The Argument For Returning to the Gold Standard just keeps getting stronger

Gold
Always believe in your soul
You’ve got the power to know
You’re indestructible, always believe in….GOLD!

Donald Trump shows a strong affinity for gold. He has also shown a keen intuitive grasp of how the gold standard was crucial to having made America great:

 

Donald Trump: “We used to have a very, very solid country because it was based on a gold standard,” he told WMUR television in New Hampshire . But he said it would be tough to bring it back because “we don’t have the gold. Other places have the gold.”
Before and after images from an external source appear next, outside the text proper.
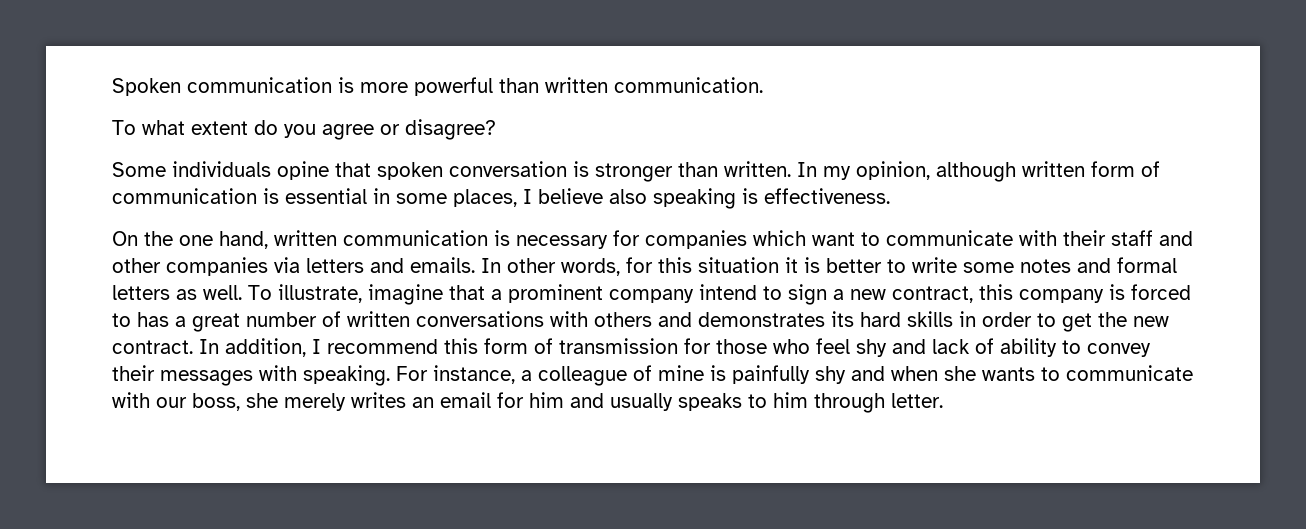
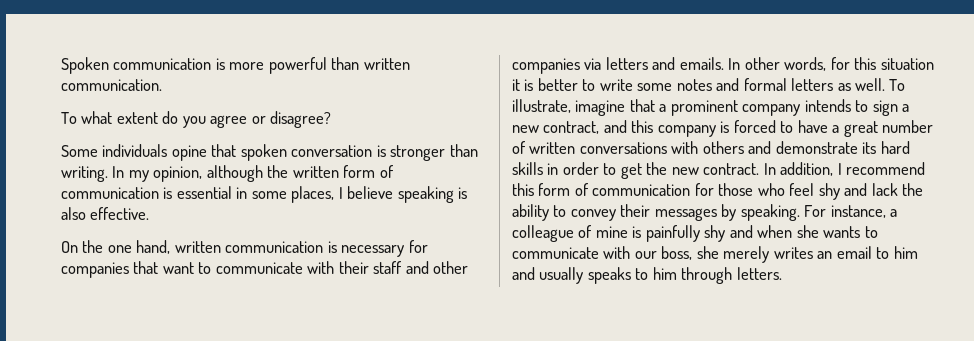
- Some individuals opine that spoken conversation is stronger than written.
+ Some individuals opine that spoken conversation is stronger than writing.
- In my opinion, although written form of communication is essential in some places, I believe also speaking is effectiveness.
+ In my opinion, although the written form of communication is essential in some places, I believe speaking is also effective.
- On the one hand, written communication is necessary for companies which want to communicate with their staff and other companies via letters and emails.
+ On the one hand, written communication is necessary for companies that want to communicate with their staff and other companies via letters and emails.
- To illustrate, imagine that a prominent company intend to sign a new contract, this company is forced to has a great number of written conversations with others and demonstrates its hard skills in order to get the new contract.
+ To illustrate, imagine that a prominent company intends to sign a new contract, and this company is forced to have a great number of written conversations with others and demonstrate its hard skills in order to get the new contract.
- In addition, I recommend this form of transmission for those who feel shy and lack of ability to convey their messages with speaking.
+ In addition, I recommend this form of communication for those who feel shy and lack the ability to convey their messages by speaking.
- For instance, a colleague of mine is painfully shy and when she wants to communicate with our boss, she merely writes an email for him and usually speaks to him through letter.
+ For instance, a colleague of mine is painfully shy and when she wants to communicate with our boss, she merely writes an email to him and usually speaks to him through letters.

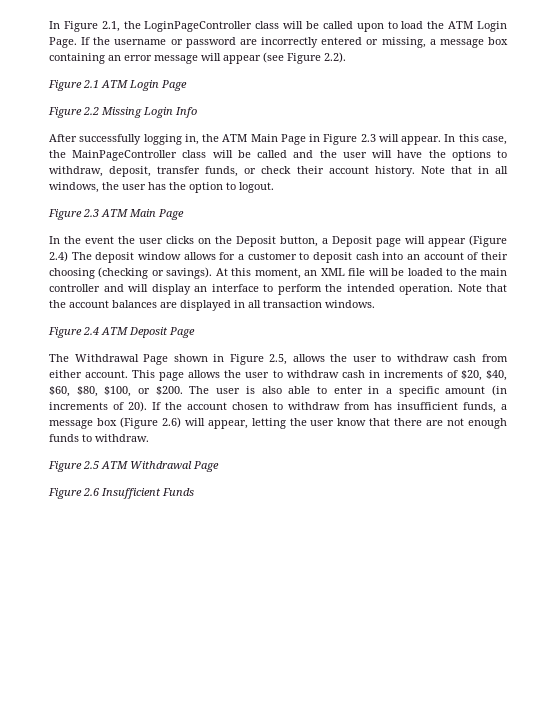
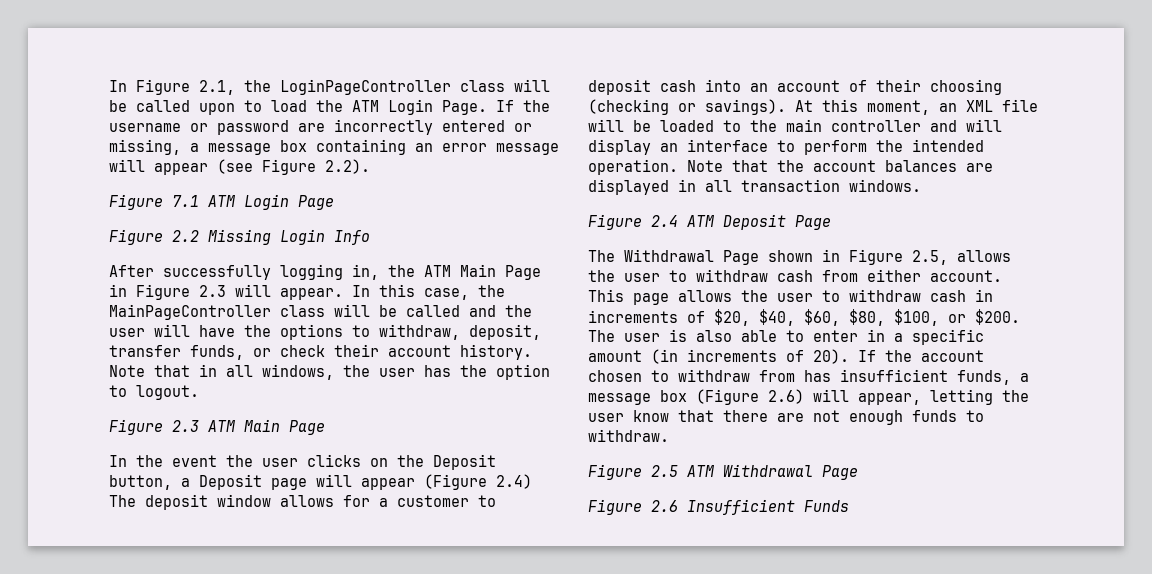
- Figure 2.1 ATM Login Page
+ Figure 7.1 ATM Login Page

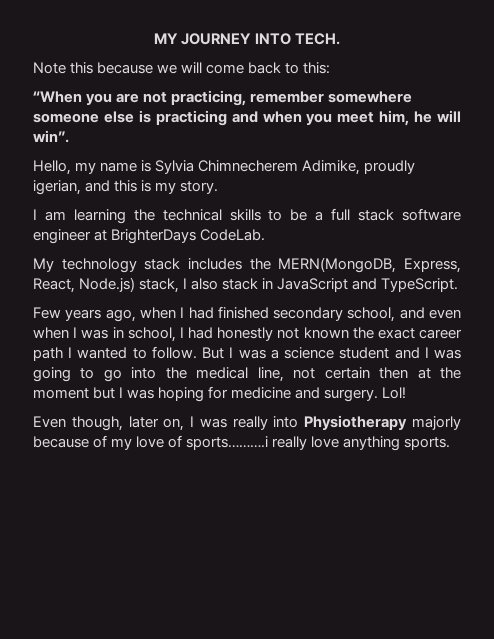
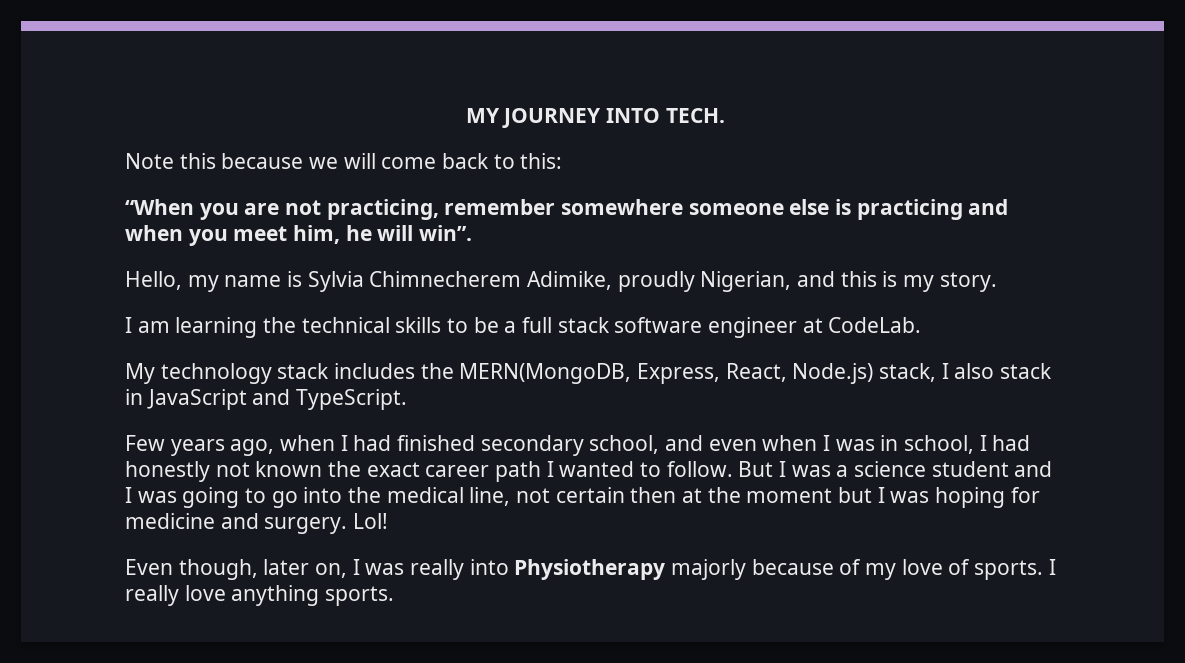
- Hello, my name is Sylvia Chimnecherem Adimike, proudly igerian, and this is my story.
+ Hello, my name is Sylvia Chimnecherem Adimike, proudly Nigerian, and this is my story.
- I am learning the technical skills to be a full stack software engineer at BrighterDays CodeLab.
+ I am learning the technical skills to be a full stack software engineer at CodeLab.
- Even though, later on, I was really into Physiotherapy majorly because of my love of sports……….i really love anything sports.
+ Even though, later on, I was really into Physiotherapy majorly because of my love of sports. I really love anything sports.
Trump’s comment to GQ: “Bringing back the gold standard would be very hard to do, but boy, would it be wonderful. We’d have a standard on which to base our money.”

 

Trump’s politically unique intuition that “We used to have a very, very solid country because it was based on a gold standard” is no trivial matter. It is true. And as I have written elsewhere:

Former Fed Chairman Alan Greenspan just provided a barely noticed Big Reveal. In an interview with the World Gold Council’s Gold Investor Chairman Greenspan, stating “I view gold as the primary global currency,” went on to explicitly reveal, for the first time to my knowledge, that “When I was Chair of the Federal Reserve I used to testify before US Congressman Ron Paul, who was a very strong advocate of gold. We had some interesting discussions. US monetary policy tried to follow signals that a gold standard would have created.

 

Mr. President: “No such thing as a global currency?” The dollar is the global currency. Want prosperity? Heed Chairman Greenspan and do not just view but restore “gold as the primary global currency.” President Trump: replace the dollar with gold as the global currency to make America great again. We have the gold.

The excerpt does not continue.